DKK 461.919.1% undervalued intrinsic discount

AnalystConsensusTarget Fair Value

Last Update 16 Jun 26

COLO B: Recent Pullback And New FDA Approval Will Support Future Re Rating

The analyst price target for Coloplast has been revised slightly, with the updated fair value held around DKK 462 as analysts factor in a modestly lower discount rate and only small tweaks to growth and margin assumptions following a series of recent target cuts and one new Buy initiation around DKK 482.

Analyst Commentary

Recent research on Coloplast highlights a split in opinion, with some analysts seeing value after the share price pullback and others focusing on execution risk and margin pressure in their updated targets.

Bullish Takeaways

  • Bullish analysts point to the recent share selloff as having gone too far relative to Coloplast's fundamentals, which underpins the DKK 482 initiation target and supports the updated fair value around DKK 462.
  • The DKK 484 target from JPMorgan, despite being reduced from DKK 566, still sits slightly above the current blended fair value, suggesting confidence that the company can execute on its plan over time.
  • The presence of at least one new Buy rating alongside prior upgrades indicates that some investors see current levels as reasonable for long term exposure, even after a series of target cuts.
  • Bullish analysts appear comfortable with only modest adjustments to growth and margin assumptions, signaling that they see current operational challenges as manageable within existing forecasts.

Bearish Takeaways

  • Multiple target reductions, including cuts to DKK 460 and DKK 415 with Hold and Neutral stances, show that several bearish analysts are more cautious on Coloplast's ability to deliver against prior expectations.
  • The move from higher targets, such as JPMorgan's reduction from DKK 566 to DKK 484, reflects concern that previous valuation levels were too demanding relative to the current execution outlook.
  • Downgrades and target trims from large institutions, including Goldman Sachs and Nordea, point to a focus on risk around margins, growth consistency and the level of premium investors are willing to pay for the stock.
  • The cluster of downward revisions over recent months signals that the balance of opinion is still settling, which can keep a lid on Coloplast's valuation until investors gain more clarity on delivery against guidance and cost control.

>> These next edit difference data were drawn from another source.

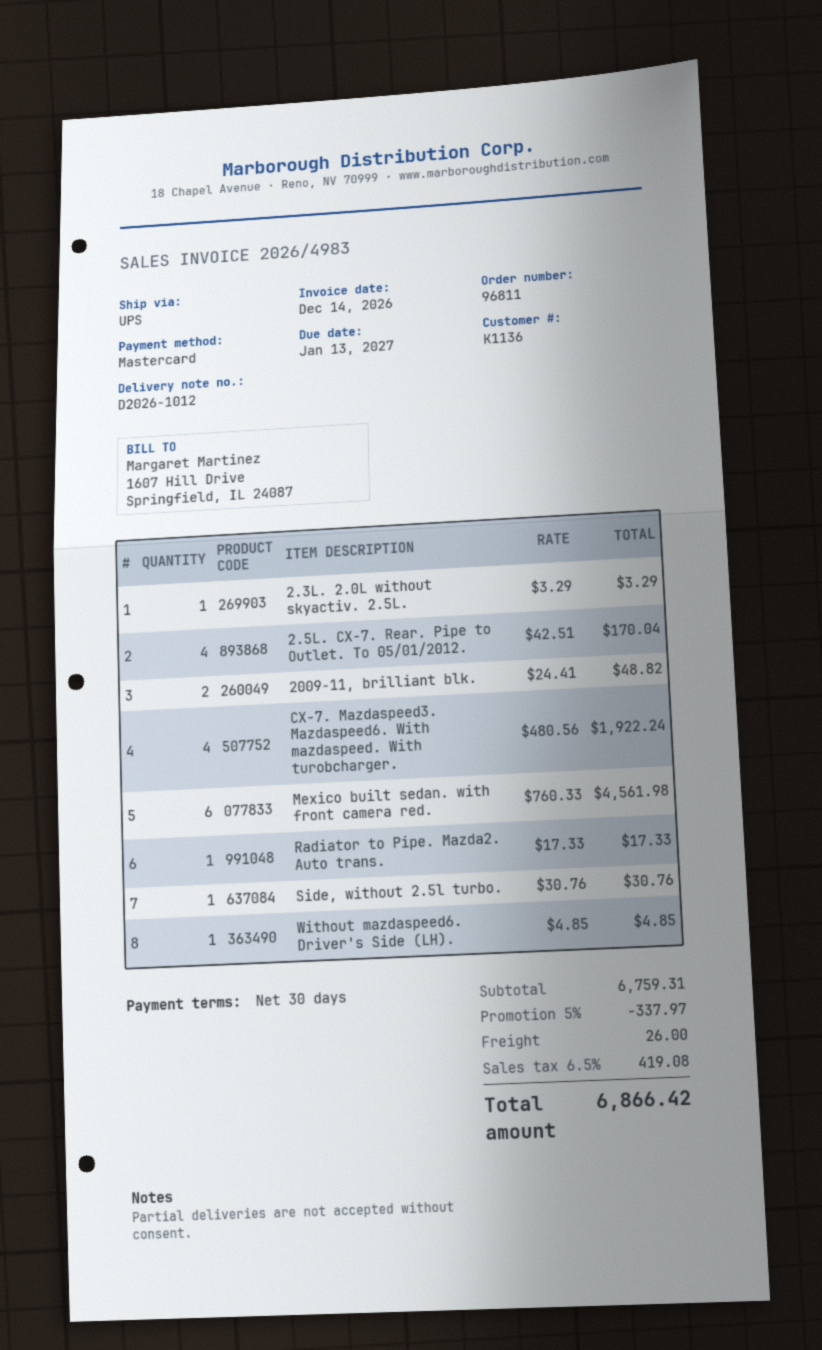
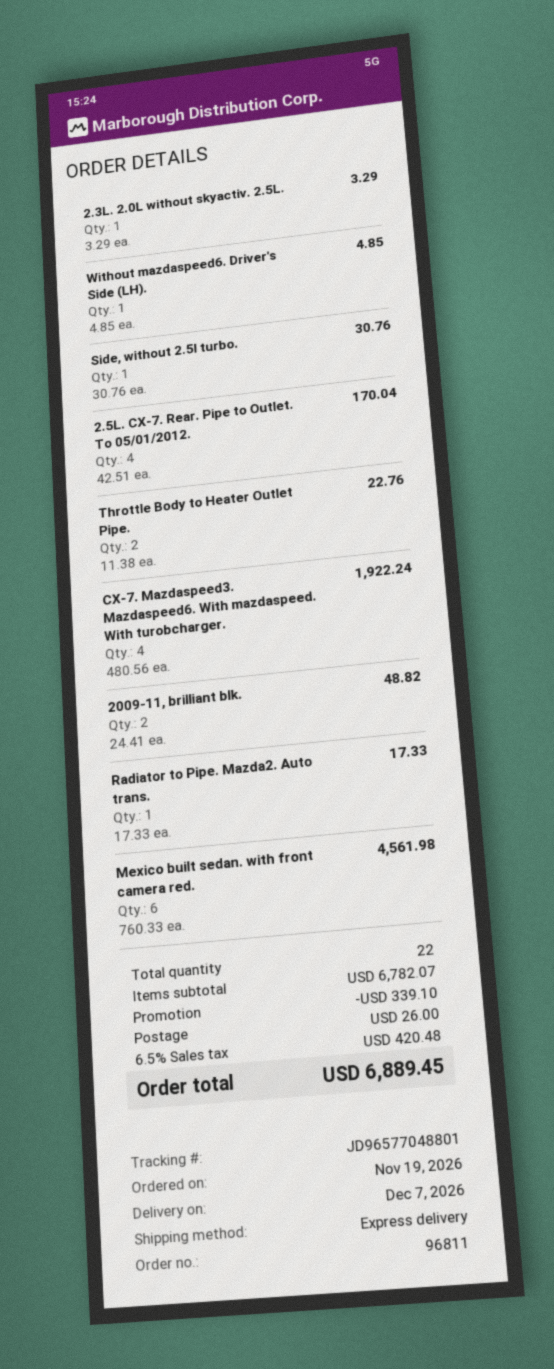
shipping method: UPS -> express
Throttle Body to Heater Outlet Pipe.: none -> 2 x 11.38 = 22.76
subtotal: 6759.31 -> 6782.07
discount: 337.97 -> 339.10
tax: 6.5% = 419.08 -> 6.5% = 420.48
total: 6866.42 -> 6889.45

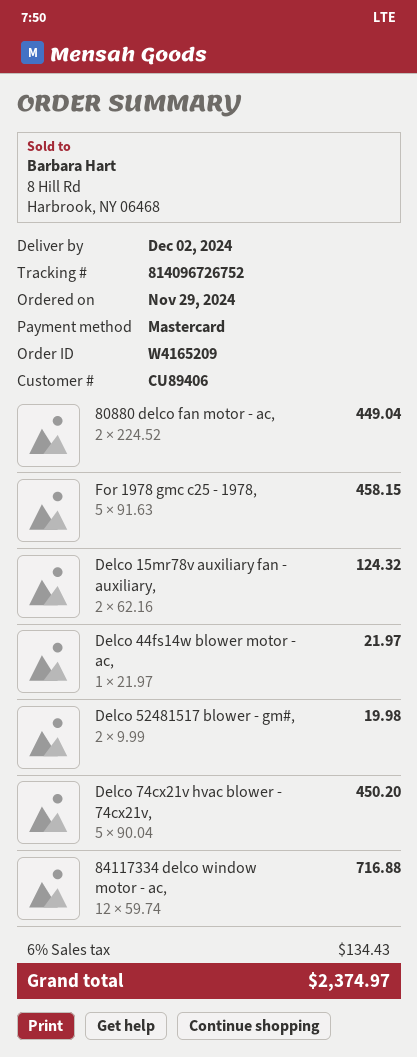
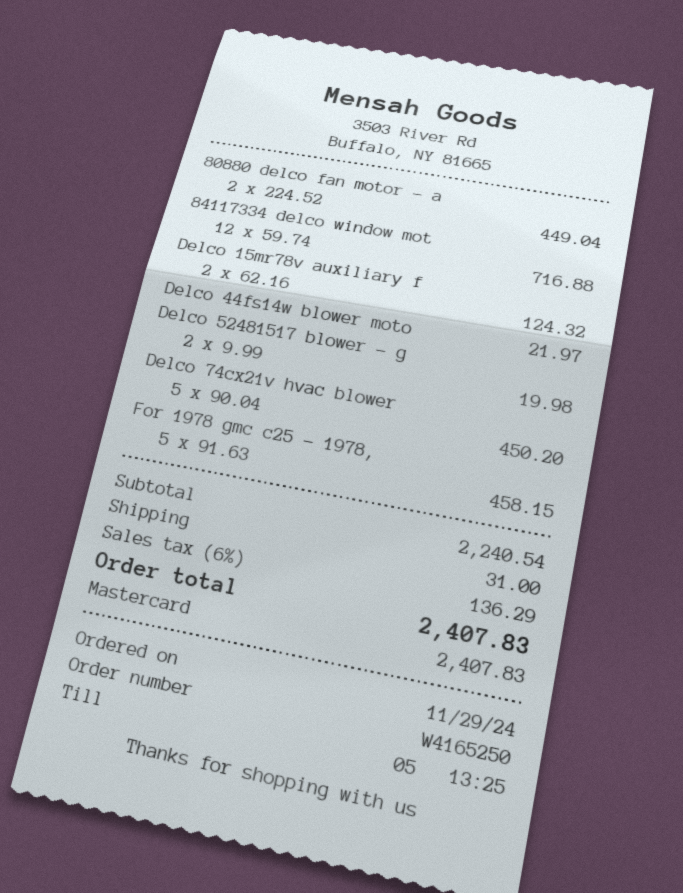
order number: W4165209 -> W4165250
shipping: none -> 31.00
tax: 6% = 134.43 -> 6% = 136.29
total: 2374.97 -> 2407.83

What’s in the News for Coloplast

  • Coloplast received FDA approval for Titan Prime, its next generation inflatable penile prosthesis, with a planned phased launch to urologists and health care systems in the US beginning in late 2026. Source: company announcement and recent news reports.
  • Titan Prime IPP is built with proprietary Bioflex material, described as engineered for greater strength and durability than silicone, and is designed to provide improved flaccid flexibility and consistent outcomes across diverse male anatomies. Source: company announcement.
  • The company states that around 30 million men in the US experience ongoing difficulty with erections, and positions Titan Prime IPP as an option delivered through a single outpatient procedure for those who do not benefit from medication. Source: company announcement.
  • Coloplast received an Innovative Technology contract from Vizient for its Biatain Silicone Fit wound care product, following evaluation by Vizient’s client led councils that review products for potential improvements in clinical care, safety, or operations. Source: Vizient client announcement.
  • Coloplast revised earnings guidance for fiscal year 2025/26, now expecting reported revenue growth in DKK at around 3% and EBIT growth in constant currencies before special items at around 5%, with the Kerecis EBIT margin now assumed around 0%. Source: company guidance update.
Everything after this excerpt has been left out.